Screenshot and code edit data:
■ ■ ■

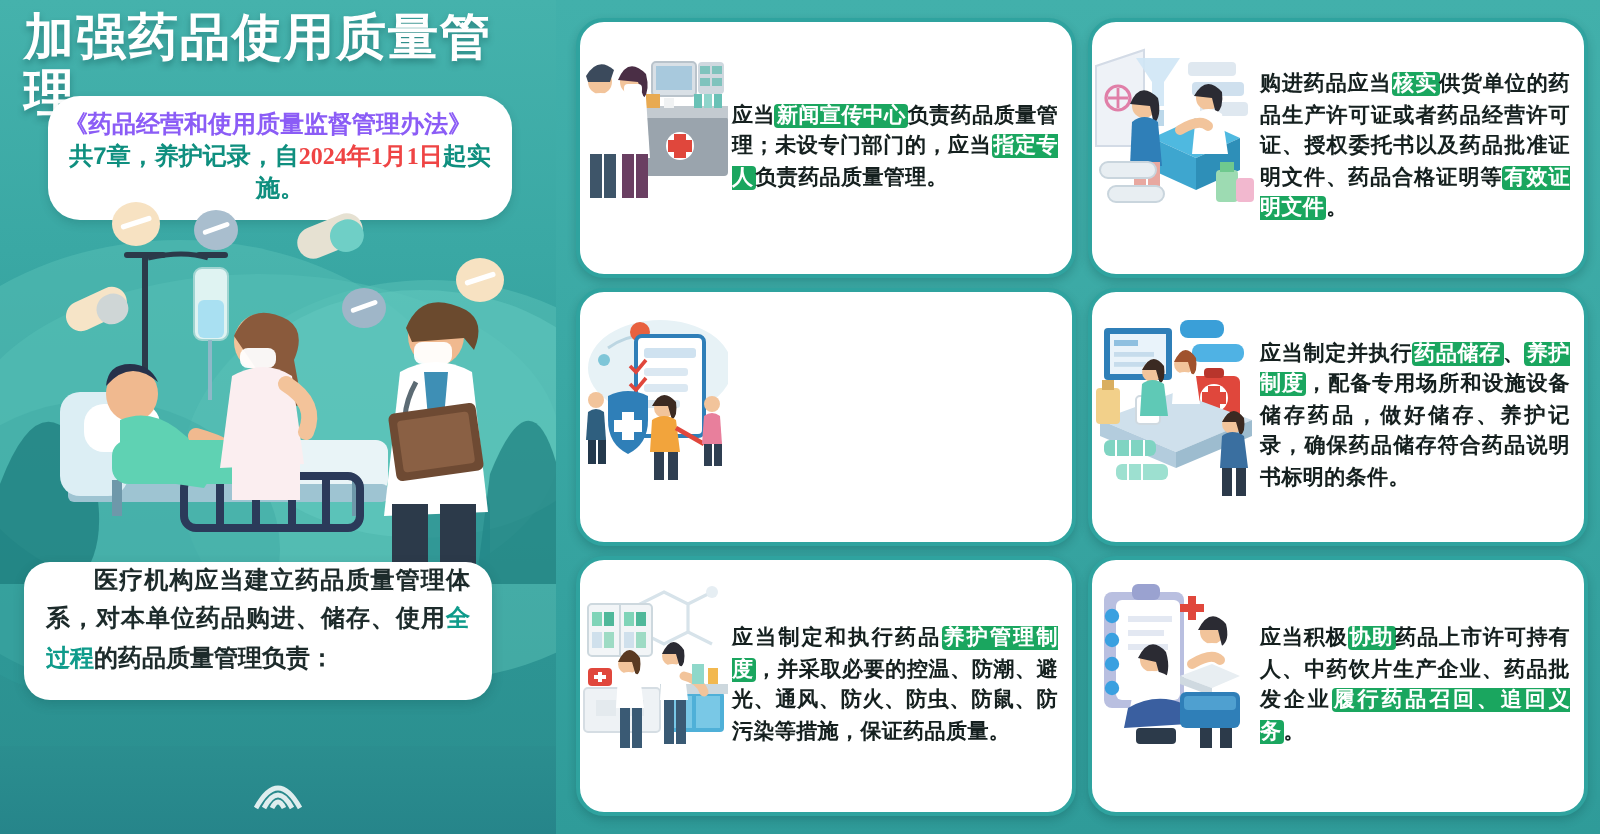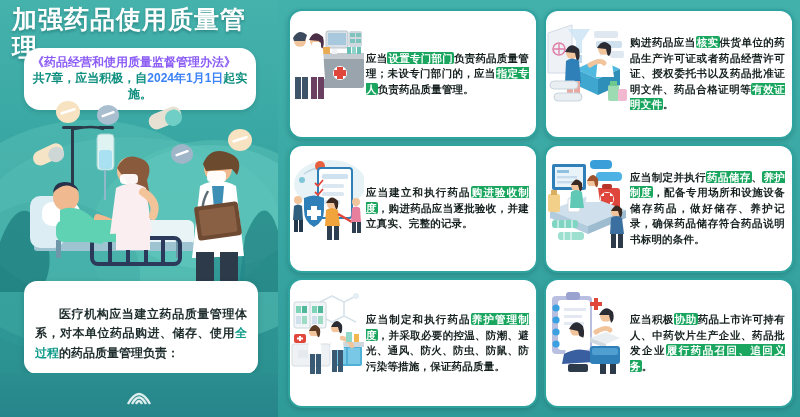--- a/index.html
+++ b/index.html
@@ -20,27 +20,27 @@
   .lb3{width:180px;height:150px;left:-40px;top:200px;background:#2e9a97;opacity:.6;}
 
   .title{position:absolute;left:12px;top:6px;width:258px;text-align:left;
     font-size:25px;font-weight:bold;color:#ffffff;letter-spacing:1px;
     text-shadow:0 2px 3px rgba(0,60,60,.35);line-height:1.1;}
   .subtitle-box{position:absolute;left:24px;top:48px;width:232px;
     background:#ffffff;border-radius:16px;padding:6px 8px 7px;box-sizing:border-box;
     box-shadow:0 2px 5px rgba(0,50,50,.16);}
   .subtitle-l1{font-size:12px;font-weight:bold;color:#8b5cf6;line-height:1.35;}
   .subtitle-l2{font-size:12px;font-weight:bold;color:#0f8f7f;text-align:center;line-height:1.35;}
-  .subtitle-l2 .red{color:#3b82f6;}
+  .subtitle-l2 .red{color:#ef4444;font-family:Liberation Serif, serif;}
 
   
   .illus{position:absolute;left:0;top:92px;width:278px;height:200px;overflow:hidden;}
 
-  .left-textbox{position:absolute;left:24px;top:281px;width:234px;
-    background:#ffffff;border-radius:13px;padding:24px 11px 11px;box-sizing:border-box;
+  .left-textbox{position:absolute;left:12px;top:281px;width:234px;
+    background:#ffffff;border-radius:13px;padding:0 11px 11px;box-sizing:border-box;
     box-shadow:0 2px 6px rgba(0,50,50,.18);}
   .left-textbox p{margin:0;font-size:12px;line-height:1.62;color:#1d2b2b;
     text-indent:24px;text-align:justify;font-weight:bold;}
   .left-textbox .tealword{color:#0f9b8b;}
 
   .brand{position:absolute;left:0;bottom:0;width:278px;height:44px;
     background:linear-gradient(180deg,#2b8e8f 0%,#26858a 100%);
     display:flex;align-items:center;justify-content:center;gap:6px;}
   .brand-nmpa{font-size:25px;font-weight:bold;color:#ffffff;letter-spacing:-1px;
     font-family:"Liberation Sans",sans-serif;}
@@ -67,21 +67,21 @@
   <div class="left">
     <div class="left-blob lb1"></div>
     <div class="left-blob lb2"></div>
     <div class="left-blob lb3"></div>
 
     <div class="title">加强药品使用质量管理</div>
 
     <div class="subtitle-box">
       <div class="subtitle-l1">《药品经营和使用质量监督管理办法》</div>
       <div class="subtitle-l2">
-        <span>共7章，应当积极，自</span><span class="red">2024年1月1日</span><span>起实施。</span>
+        <span>共7章，养护记录，自</span><span class="red">2024年1月1日</span><span>起实施。</span>
       </div>
     </div>
 
     <div class="illus">
       <svg width="278" height="200" viewBox="0 0 278 200">
 
         <ellipse cx="130" cy="130" rx="150" ry="85" fill="#55bfb6" opacity=".5"></ellipse>
         <ellipse cx="210" cy="115" rx="95" ry="62" fill="#63c9bf" opacity=".5"></ellipse>
         <path d="M0 150 q22 -58 46 -8 q10 40 -8 58 H0z" fill="#1d7e7e" opacity=".75"></path>
         <path d="M245 145 q20 -50 33 -6 v61 h-40z" fill="#1d7e7e" opacity=".7"></path>
@@ -196,21 +196,21 @@
           <rect x="12" y="66" width="6" height="22" fill="#3e5569"></rect>
 
           <circle cx="26" cy="30" r="6" fill="#f2c49b"></circle>
           <path d="M19 29 q5 -12 14 -3 q2 8 -1 12 l-3 -8z" fill="#4a2e45"></path>
           <rect x="22" y="31" width="9" height="5" rx="2" fill="#ffffff"></rect>
           <path d="M20 38 q6 -5 13 0 l2 30 -17 0z" fill="#ffffff"></path>
           <rect x="21" y="66" width="6" height="22" fill="#6a3f62"></rect>
           <rect x="28" y="66" width="6" height="22" fill="#6a3f62"></rect>
         </svg>
       </div>
-      <div class="card-text"><span>应当</span><span class="hl">设置专门部门</span><span>负责药品质量管理；未设专门部门的，应当</span><span class="hl">指定专人</span><span>负责药品质量管理。</span></div>
+      <div class="card-text"><span>应当</span><span class="hl">新闻宣传中心</span><span>负责药品质量管理；未设专门部门的，应当</span><span class="hl">指定专人</span><span>负责药品质量管理。</span></div>
     </div>
 
     <div class="card wide">
       <div class="card-art">
         <svg width="82" height="100" viewBox="0 0 82 100">
 
           <path d="M2 22 l24 -8 v48 H2z" fill="#eef2f7" stroke="#d3dbe6"></path>
           <circle cx="13" cy="38" r="6" fill="none" stroke="#e07fa8" stroke-width="1.6"></circle>
           <path d="M13 33 v10 M8 38 h10" stroke="#e07fa8" stroke-width="1.4"></path>
 
@@ -278,21 +278,20 @@
           <path d="M4 60 q4 -3 8 0 l1 14 -10 0z" fill="#2f5f7f"></path>
           <rect x="4" y="74" width="4" height="12" fill="#24394c"></rect>
           <rect x="9" y="74" width="4" height="12" fill="#24394c"></rect>
 
           <circle cx="66" cy="56" r="4" fill="#f2c49b"></circle>
           <path d="M62 62 q4 -3 8 0 l1 14 -10 0z" fill="#e87f9c"></path>
           <rect x="62" y="76" width="4" height="11" fill="#2f3f52"></rect>
           <rect x="67" y="76" width="4" height="11" fill="#2f3f52"></rect>
         </svg>
       </div>
-      <div class="card-text"><span>应当建立和执行药品</span><span class="hl">购进验收制度</span><span>，购进药品应当逐批验收，并建立真实、完整的记录。</span></div>
     </div>
 
     <div class="card wide">
       <div class="card-art">
         <svg width="82" height="105" viewBox="0 0 82 105">
 
           <rect x="6" y="18" width="34" height="26" rx="2" fill="#2f7fb8"></rect>
           <rect x="9" y="21" width="28" height="20" fill="#e9f3fa"></rect>
           <rect x="11" y="24" width="12" height="3" fill="#8fc0e0"></rect>
           <rect x="11" y="30" width="20" height="2.4" fill="#c6dcec"></rect>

■ ■ ■

#### What is expected
Return each line above where the word "opacity" shows up.

#### Task solution
   .lb3{width:180px;height:150px;left:-40px;top:200px;background:#2e9a97;opacity:.6;}
         <ellipse cx="130" cy="130" rx="150" ry="85" fill="#55bfb6" opacity=".5"></ellipse>
         <ellipse cx="210" cy="115" rx="95" ry="62" fill="#63c9bf" opacity=".5"></ellipse>
         <path d="M0 150 q22 -58 46 -8 q10 40 -8 58 H0z" fill="#1d7e7e" opacity=".75"></path>
         <path d="M245 145 q20 -50 33 -6 v61 h-40z" fill="#1d7e7e" opacity=".7"></path>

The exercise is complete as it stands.